Would like to train more

Head of Department Anne Marie Lynge Pedersen says that a prognosis from the Danish Health Authority already recommended in 2013 to add another 10 students to the bachelor programmes, as many dentists are expected to retire in the coming years.

She also says that according to the professional organizations for dentists in private and in public sector practice, 160-170 dentists should be trained annually just to keep the status quo.
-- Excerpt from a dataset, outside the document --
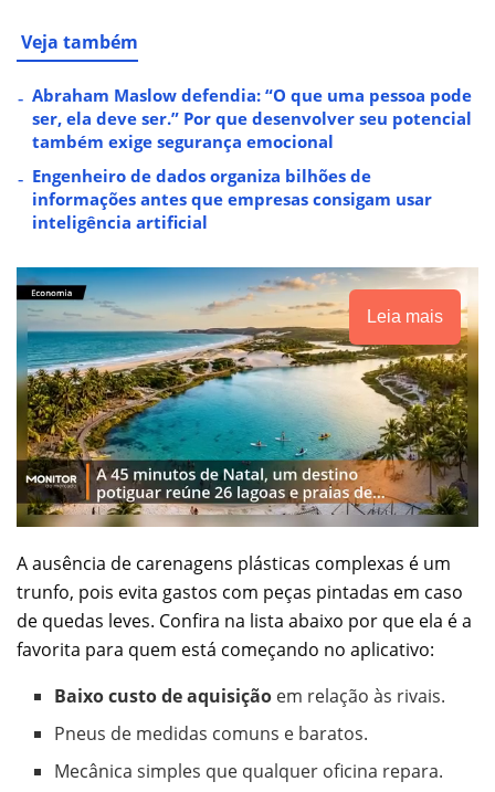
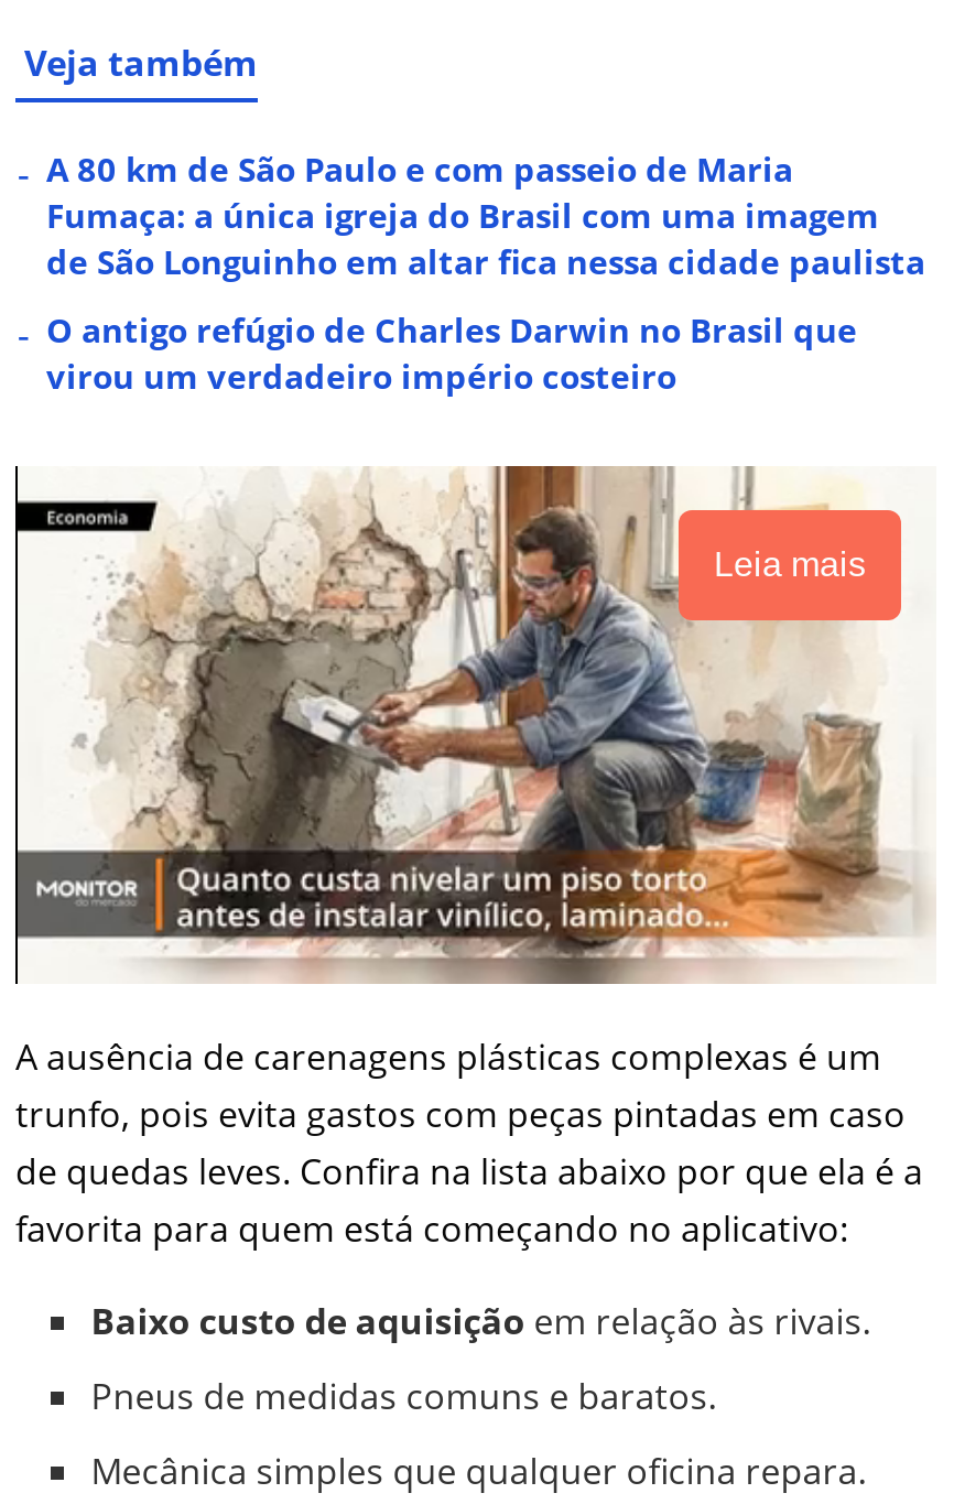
[32,84,472,152] Abraham Maslow defendia: “O que uma pessoa pode | ser, ela deve ser.” Por que desenvolver seu potencial | também exige segurança emocional -> [46,147,925,283] A 80 km de São Paulo e com passeio de Maria | Fumaça: a única igreja do Brasil com uma imagem | de São Longuinho em altar fica nessa cidade paulista
[32,165,432,233] Engenheiro de dados organiza bilhões de | informações antes que empresas consigam usar | inteligência artificial -> [46,307,857,398] O antigo refúgio de Charles Darwin no Brasil que | virou um verdadeiro império costeiro
[15,266,480,528] [image] -> [13,464,936,984] [image]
“If estimates say we should train more dentists, we would like to do so, but funding has to follow, as we will need to employ more instructors. And when the activity level increases, there will be a need to expand the number of hours our students can use clinical facilities. With our present financial situation, there is no room for more students,” says the head of department.

Bad business

Anne Marie Lynge Pedersen adds that it is bad business training dentists, as the so-called taxameter subsidy from government does not cover the actual expenses of running the programme.

It is necessary, but expensive, for example, for the department to operate its own clinic where students get the necessary clinical skills in meeting real patients.

Higher education and research minister Søren Pind (V) writes in his response that he will consider whether admissions should be adjusted when the Danish Health Authority has published its next prognosis at the turn of the year 2018/2019.